Michael Dexter Brodie pled guilty, without a plea agreement, to two counts of bomb threat by mail, in violation of 18 U.S.C. § 844(e) (2012). At sentencing, Brodie argued for a noncustodial sentence. The district court imposed a term of 21 months’ imprisonment, the bottom of the Sentencing Guidelines range. Brodie timely appealed, arguing that his sentence is procedurally unreasonable because the district court failed to consider and explain its rejection of his arguments in mitigation. We affirm.
We “review all sentences—whether inside, just outside, or significantly outside the Guidelines range—under a deferential abuse of discretion standard.” Gall v. United States, 552 U.S. 38, 41, 128 S.Ct. 586, 169 L.Ed.2d 445 (2007). “If we find such abuse, we reverse unless we conclude that the error was harmless.” United States v. Lynn, 592 F.3d 572, 576 (4th Cir. 2010). An error is harmless if the Government shows “that the error did not have a substantial and injurious effect or influence on the result and we can say with fair assurance that the district court’s explicit consideration of the defendant’s arguments would not have affected the sentence imposed.” United States v. Boulware, 604 F.3d 832, 838 (4th Cir. 2010) (alterations and internal quotation marks omitted).

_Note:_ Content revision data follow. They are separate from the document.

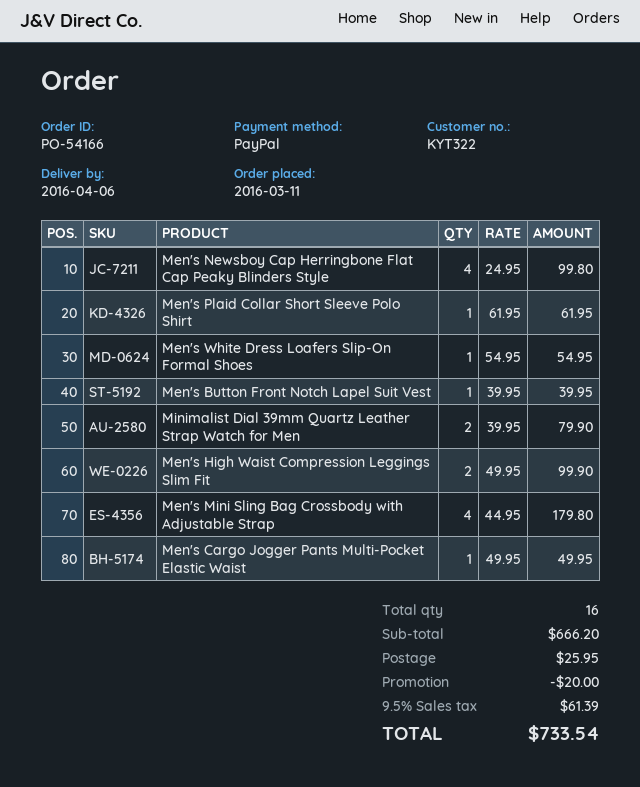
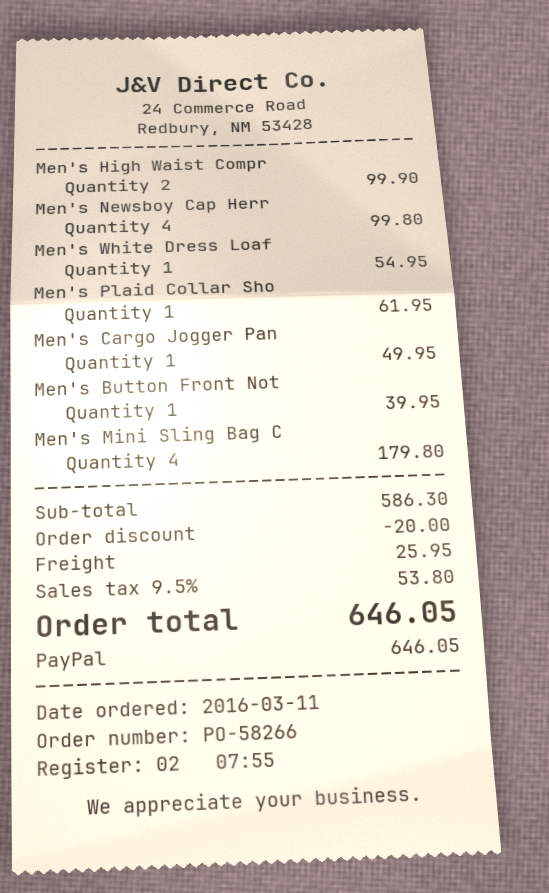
order number: PO-54166 -> PO-58266
Minimalist Dial 39mm Quartz Leather Strap Watch for Men: 2 for 79.90 -> none
subtotal: 666.20 -> 586.30
tax: 9.5% = 61.39 -> 9.5% = 53.80
total: 733.54 -> 646.05

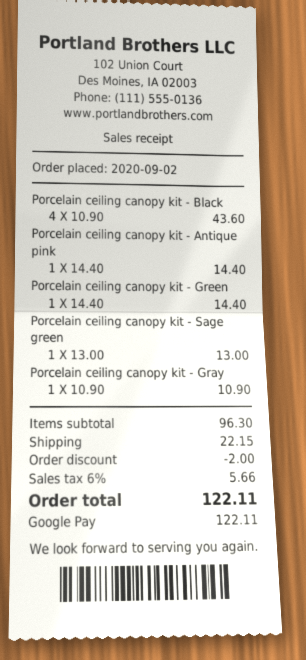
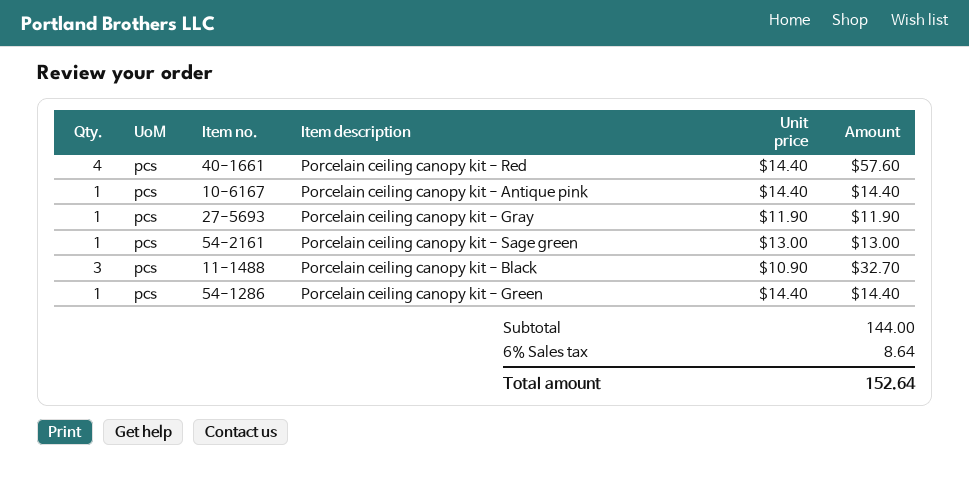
Porcelain ceiling canopy kit - Black: 4 x 10.90 = 43.60 -> 3 x 10.90 = 32.70
Porcelain ceiling canopy kit - Gray: 1 x 10.90 = 10.90 -> 1 x 11.90 = 11.90
Porcelain ceiling canopy kit - Red: none -> 4 x 14.40 = 57.60
subtotal: 96.30 -> 144.00
discount: 2.00 -> none
shipping: 22.15 -> none
tax: 6% = 5.66 -> 6% = 8.64
total: 122.11 -> 152.64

When rendering a sentence, the district court “must make an individualized assessment based on the facts presented.” United States v. Carter, 564 F.3d 325, 330 (4th Cir. 2009) (internal quotation marks omitted). The district court must also “address or consider all non-frivolous reasons presented for imposing a different sentence and explain why [it] has rejected those arguments.” United States v. Ross, 912 F.3d 740, 744 (4th Cir.), cert denied, ––– U.S. ––––, 140 S.Ct. 206, ––– L.Ed.2d –––– (2019)). “The sentencing court’s explanation need not be extensive, but the record must make clear that the judge actually listened to, considered, and rendered a decision on these arguments such that this Court can conduct a meaningful review of the sentence imposed.” United States v. Harris, 890 F.3d 480, 485 (4th Cir. 2018). Although it is sometimes possible to discern a sentencing court’s rationale from the context surrounding its decision, United States v. Montes-Pineda, 445 F.3d 375, 381 (4th Cir. 2006), “an appellate court may not guess at the district court’s rationale, searching the record for statements by the Government or defense counsel or for any other clues that might explain a sentence.” Carter, 564 F.3d at 329-30. This Court will not “assume that a sentencing court truly considered a defendant’s nonfrivolous arguments or his individual characteristics when the record fails to make it patently obvious.” United States v. Blue, 877 F.3d 513, 521 (4th Cir. 2017) (internal quotation marks omitted).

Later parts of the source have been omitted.